Stored data: Begin

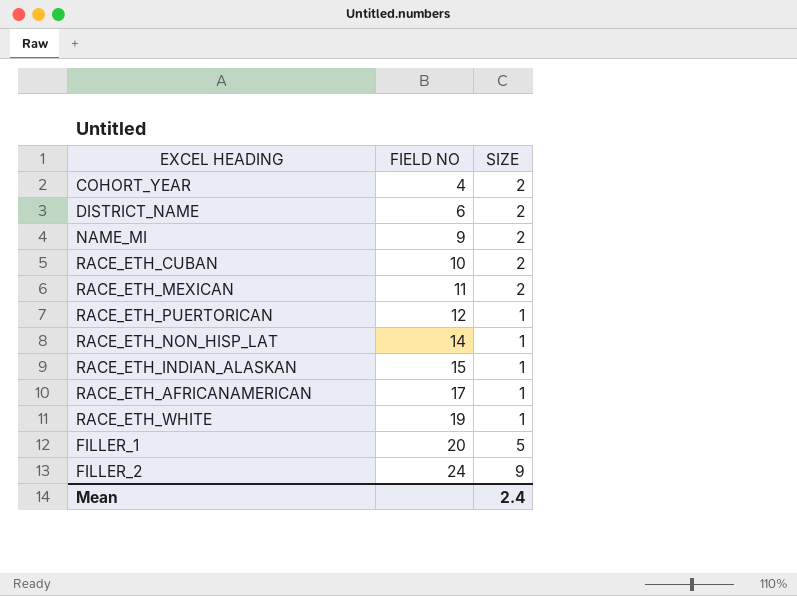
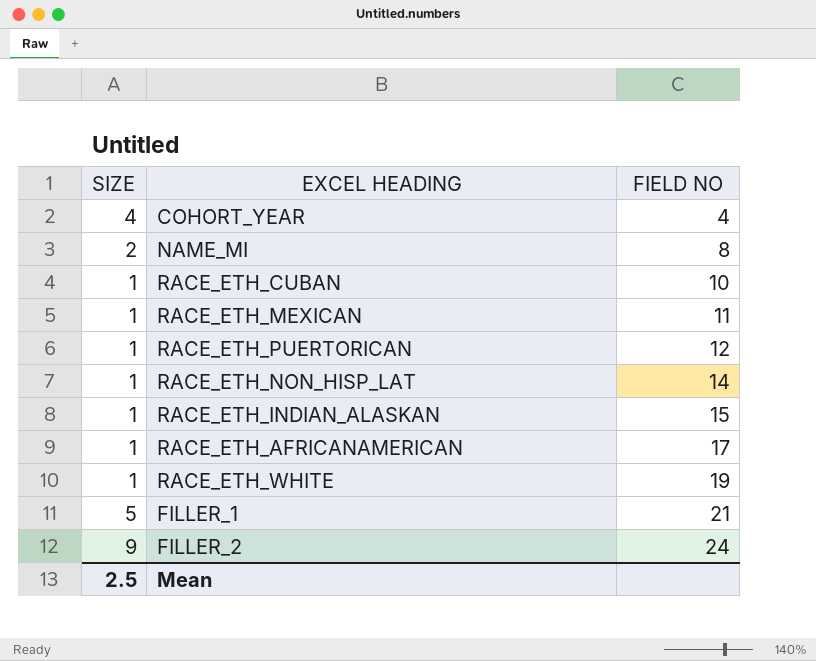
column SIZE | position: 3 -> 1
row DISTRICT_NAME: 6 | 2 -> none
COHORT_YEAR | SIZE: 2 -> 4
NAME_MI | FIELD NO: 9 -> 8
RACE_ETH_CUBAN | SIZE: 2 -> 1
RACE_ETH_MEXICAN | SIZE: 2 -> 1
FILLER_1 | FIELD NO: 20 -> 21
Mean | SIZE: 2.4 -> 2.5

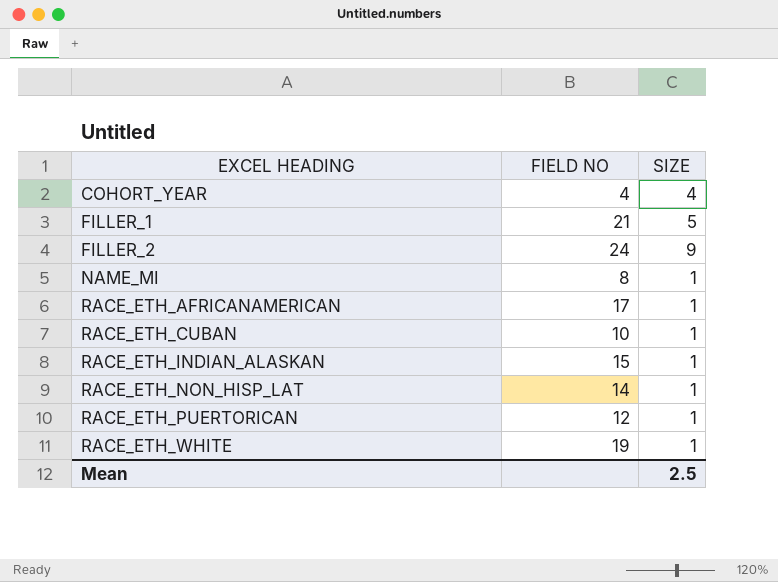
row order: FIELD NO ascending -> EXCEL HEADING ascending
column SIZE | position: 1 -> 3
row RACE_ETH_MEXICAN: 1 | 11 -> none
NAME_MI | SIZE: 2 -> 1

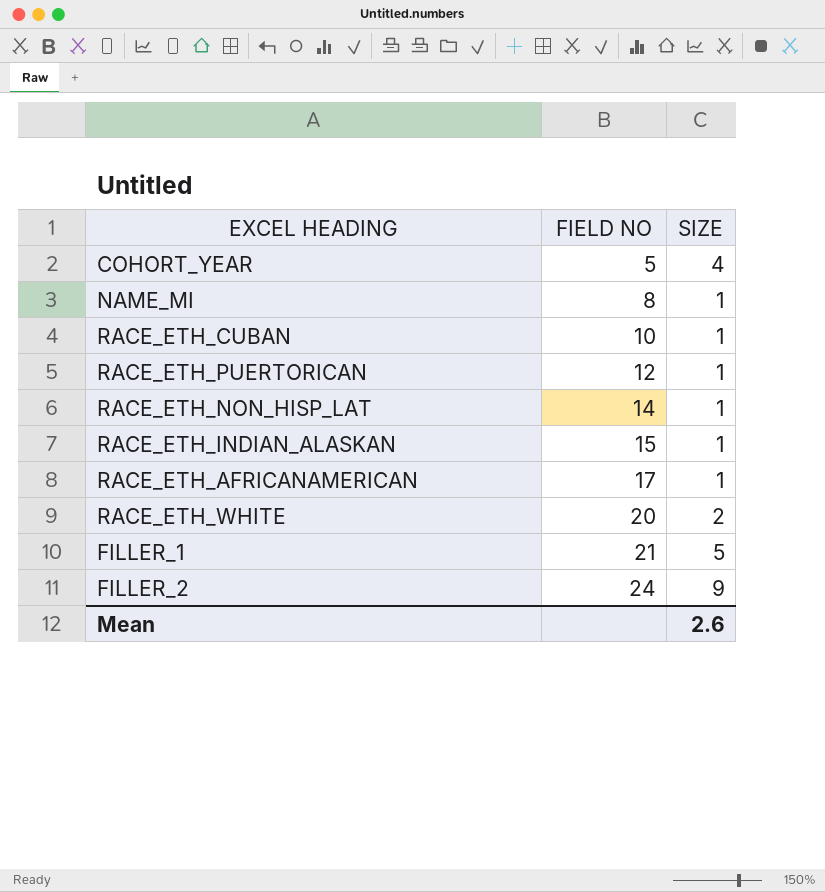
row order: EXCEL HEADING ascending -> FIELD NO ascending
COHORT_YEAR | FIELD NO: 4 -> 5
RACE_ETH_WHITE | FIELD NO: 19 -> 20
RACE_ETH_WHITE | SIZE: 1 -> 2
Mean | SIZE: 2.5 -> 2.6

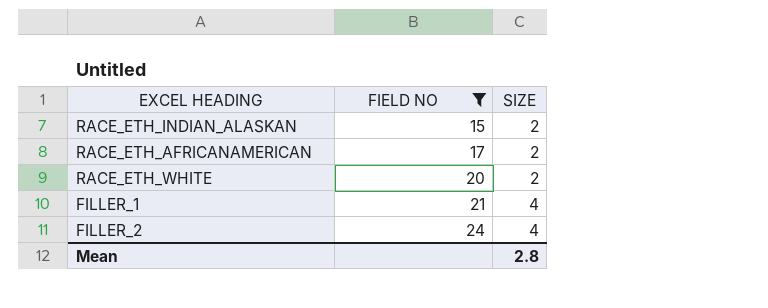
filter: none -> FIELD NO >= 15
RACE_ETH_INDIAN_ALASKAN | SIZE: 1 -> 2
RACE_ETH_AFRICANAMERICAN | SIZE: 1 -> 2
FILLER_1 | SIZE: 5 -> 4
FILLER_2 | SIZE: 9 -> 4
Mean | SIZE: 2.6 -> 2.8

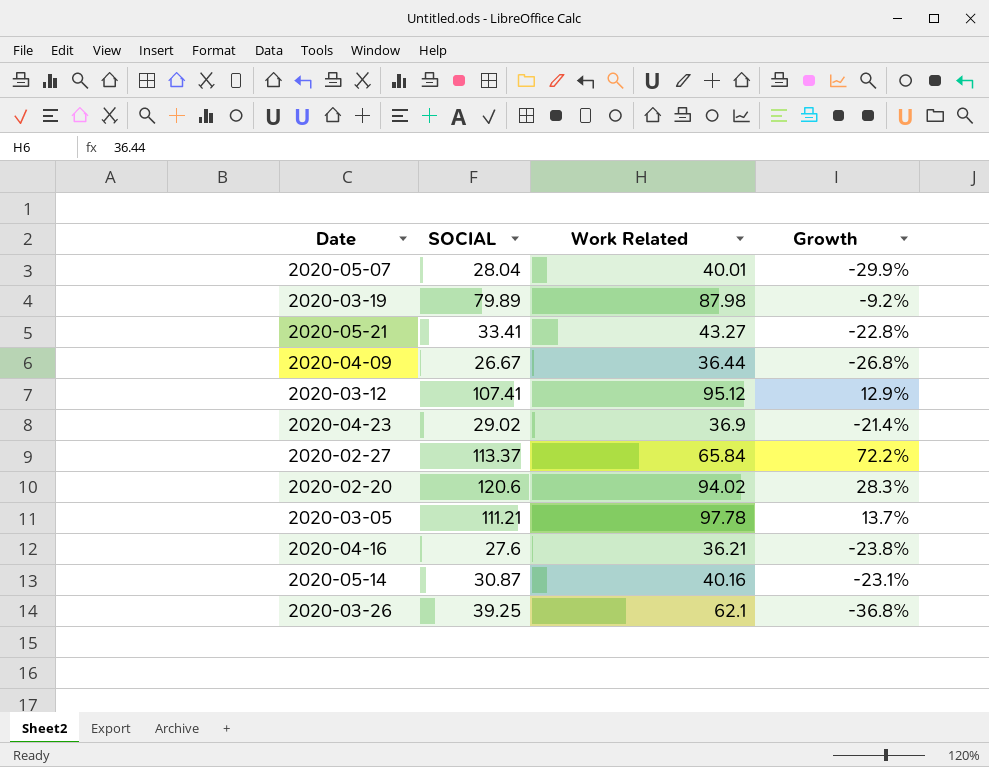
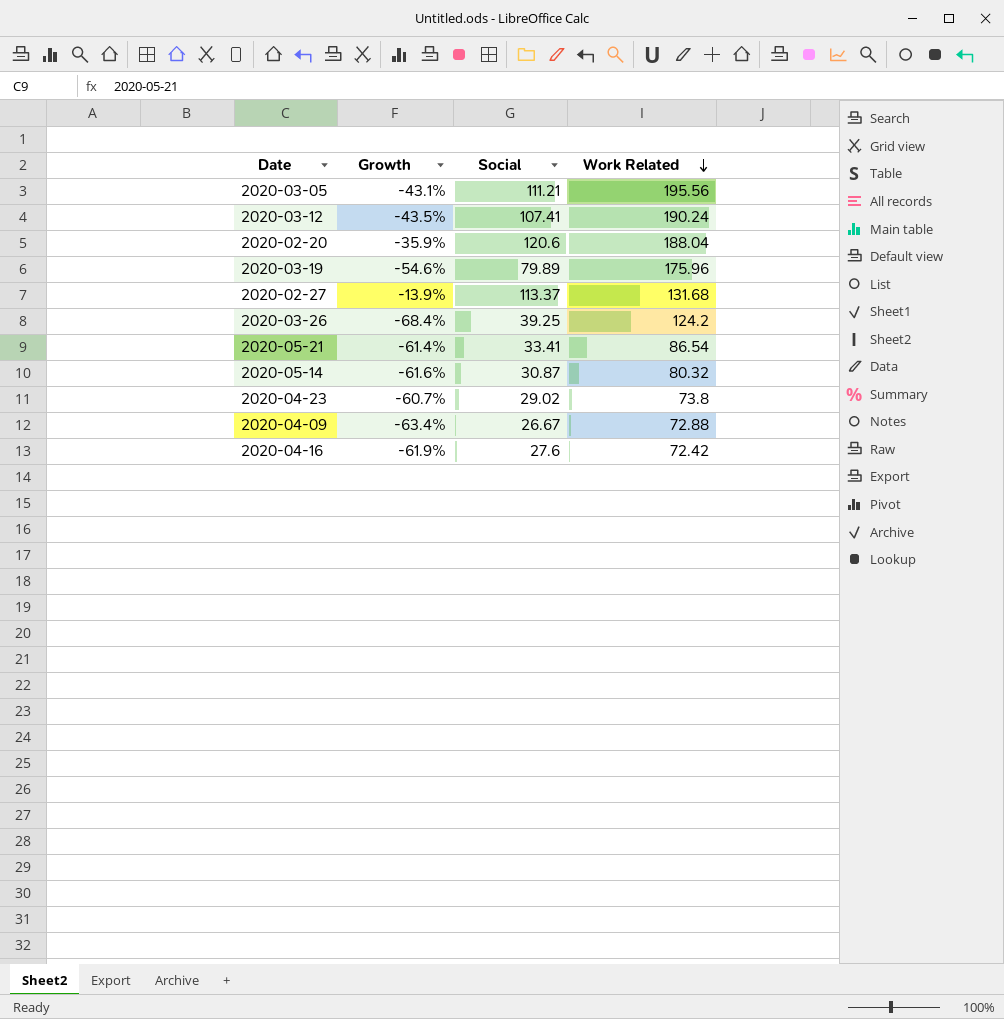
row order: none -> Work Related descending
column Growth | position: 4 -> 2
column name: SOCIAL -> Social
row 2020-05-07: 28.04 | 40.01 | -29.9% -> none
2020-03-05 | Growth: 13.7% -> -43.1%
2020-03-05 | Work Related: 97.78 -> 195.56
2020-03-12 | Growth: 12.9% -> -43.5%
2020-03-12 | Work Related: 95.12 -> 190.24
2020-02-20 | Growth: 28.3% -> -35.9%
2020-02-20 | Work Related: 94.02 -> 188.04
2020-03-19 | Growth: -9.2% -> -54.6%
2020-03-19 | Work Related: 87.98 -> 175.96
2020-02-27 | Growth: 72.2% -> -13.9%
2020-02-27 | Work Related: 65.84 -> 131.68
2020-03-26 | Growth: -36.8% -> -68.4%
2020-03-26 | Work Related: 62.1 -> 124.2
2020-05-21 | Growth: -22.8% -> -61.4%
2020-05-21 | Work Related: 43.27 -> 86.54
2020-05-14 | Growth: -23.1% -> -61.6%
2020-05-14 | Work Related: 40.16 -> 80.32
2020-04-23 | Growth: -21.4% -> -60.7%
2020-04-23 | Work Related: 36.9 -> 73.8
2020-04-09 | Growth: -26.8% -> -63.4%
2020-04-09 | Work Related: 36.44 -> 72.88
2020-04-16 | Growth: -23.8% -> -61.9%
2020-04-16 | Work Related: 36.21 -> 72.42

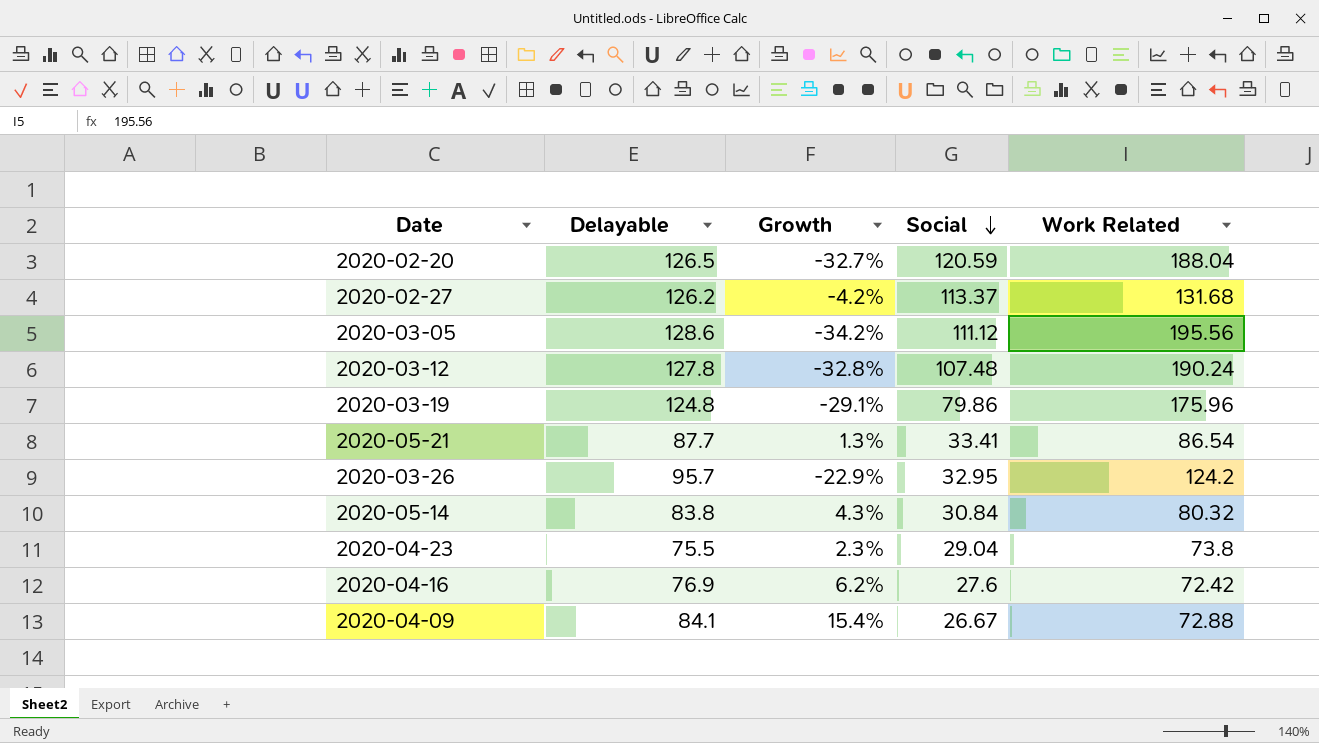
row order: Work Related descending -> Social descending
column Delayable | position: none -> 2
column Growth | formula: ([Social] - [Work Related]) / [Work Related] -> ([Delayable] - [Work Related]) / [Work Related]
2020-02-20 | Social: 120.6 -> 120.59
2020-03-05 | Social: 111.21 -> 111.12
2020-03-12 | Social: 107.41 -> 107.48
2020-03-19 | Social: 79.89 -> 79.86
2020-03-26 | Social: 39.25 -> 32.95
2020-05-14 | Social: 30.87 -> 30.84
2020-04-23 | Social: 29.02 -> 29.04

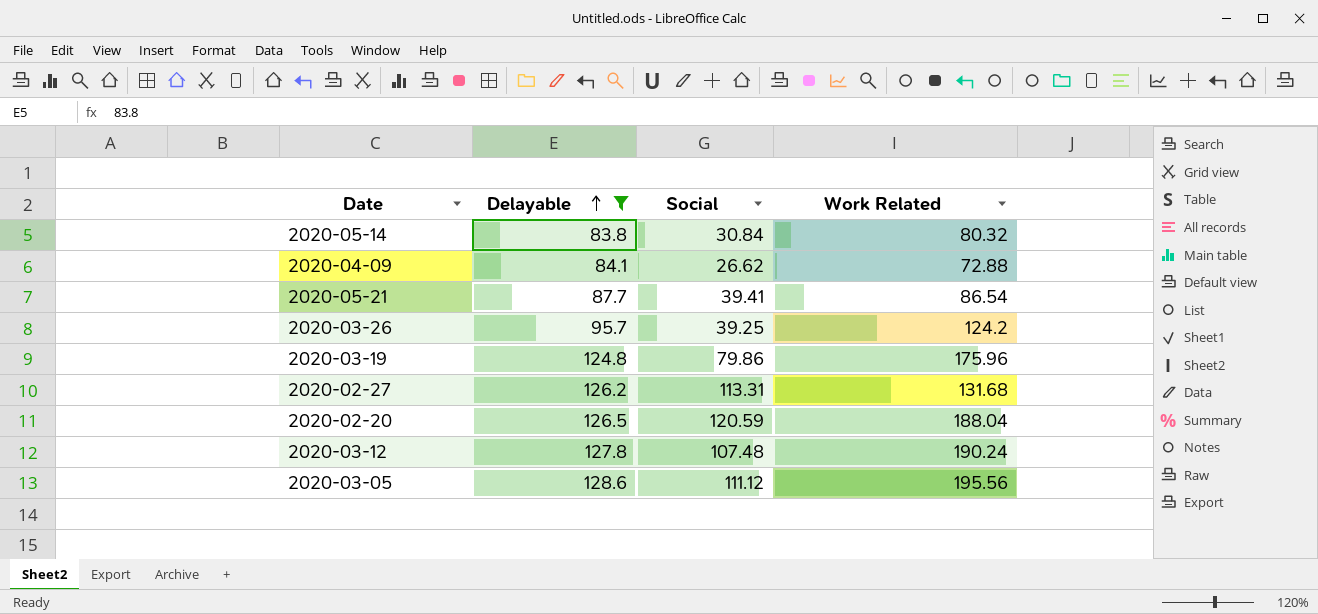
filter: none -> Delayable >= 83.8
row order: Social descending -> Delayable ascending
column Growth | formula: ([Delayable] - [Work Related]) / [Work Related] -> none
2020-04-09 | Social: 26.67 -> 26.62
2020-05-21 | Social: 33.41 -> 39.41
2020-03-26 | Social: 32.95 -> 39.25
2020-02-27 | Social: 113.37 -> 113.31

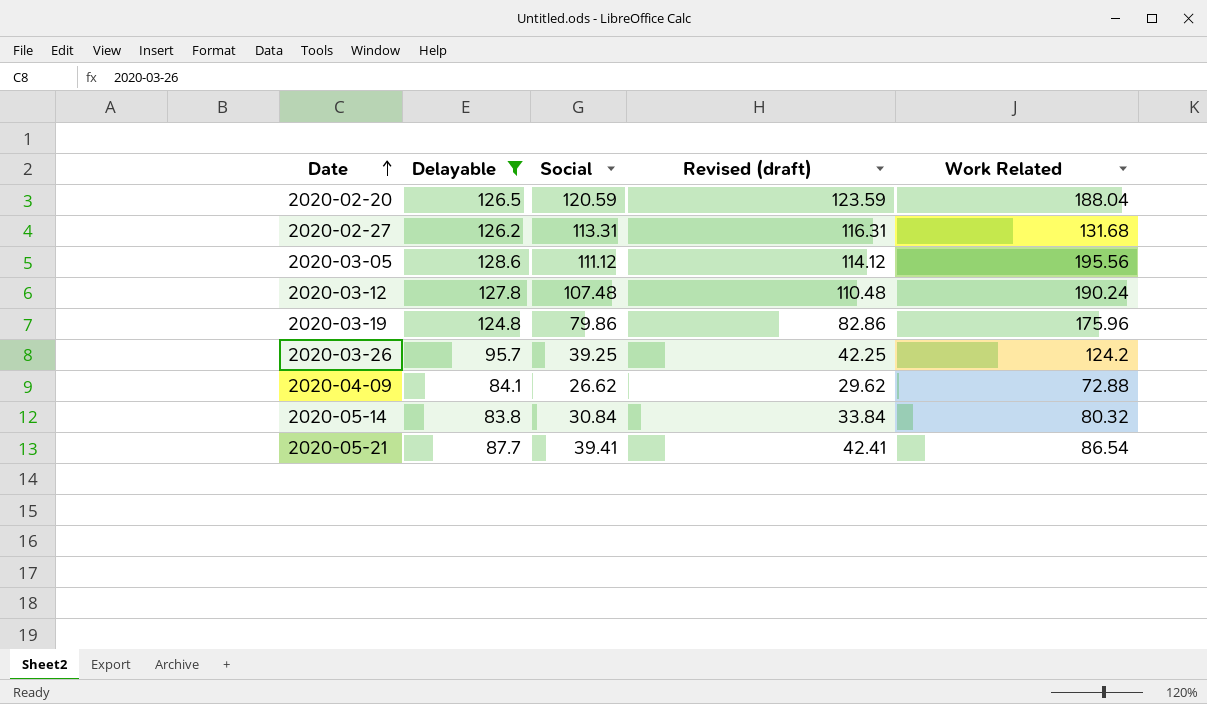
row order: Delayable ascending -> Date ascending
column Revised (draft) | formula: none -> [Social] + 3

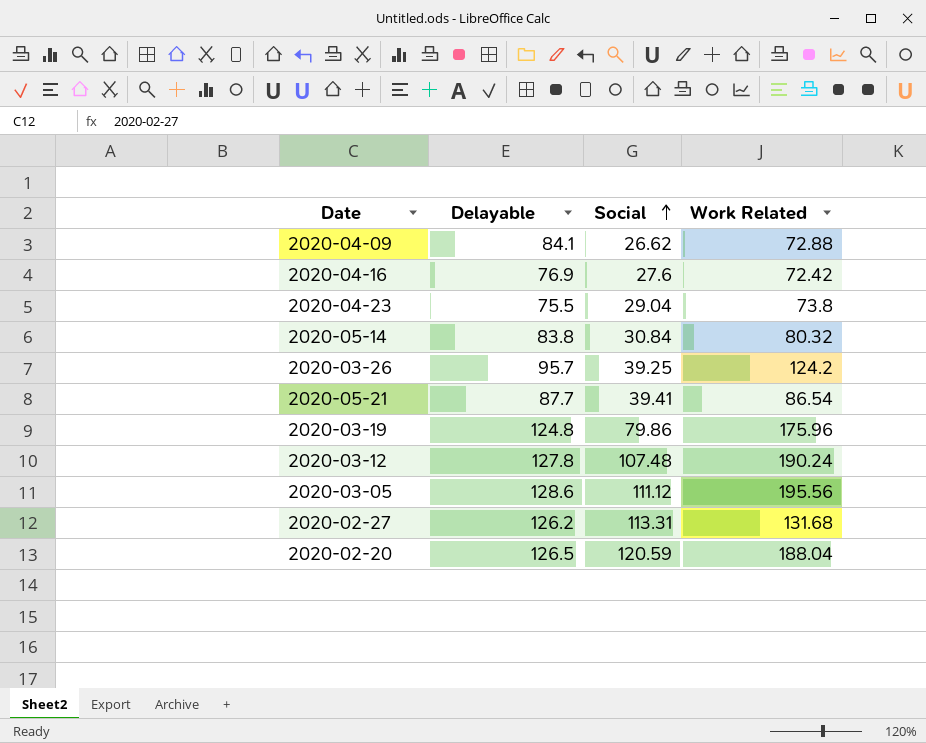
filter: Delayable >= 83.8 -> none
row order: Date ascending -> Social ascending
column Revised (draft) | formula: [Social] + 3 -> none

Stored data: End

Nothing but the lines from the line containing "2020-03-19 | Social: 79.89 -> 79.86" through the end of the data, both ends included, is to be reproduced, exactly as written and without the pictures.

**Written response:**
2020-03-19 | Social: 79.89 -> 79.86
2020-03-26 | Social: 39.25 -> 32.95
2020-05-14 | Social: 30.87 -> 30.84
2020-04-23 | Social: 29.02 -> 29.04

filter: none -> Delayable >= 83.8
row order: Social descending -> Delayable ascending
column Growth | formula: ([Delayable] - [Work Related]) / [Work Related] -> none
2020-04-09 | Social: 26.67 -> 26.62
2020-05-21 | Social: 33.41 -> 39.41
2020-03-26 | Social: 32.95 -> 39.25
2020-02-27 | Social: 113.37 -> 113.31

row order: Delayable ascending -> Date ascending
column Revised (draft) | formula: none -> [Social] + 3

filter: Delayable >= 83.8 -> none
row order: Date ascending -> Social ascending
column Revised (draft) | formula: [Social] + 3 -> none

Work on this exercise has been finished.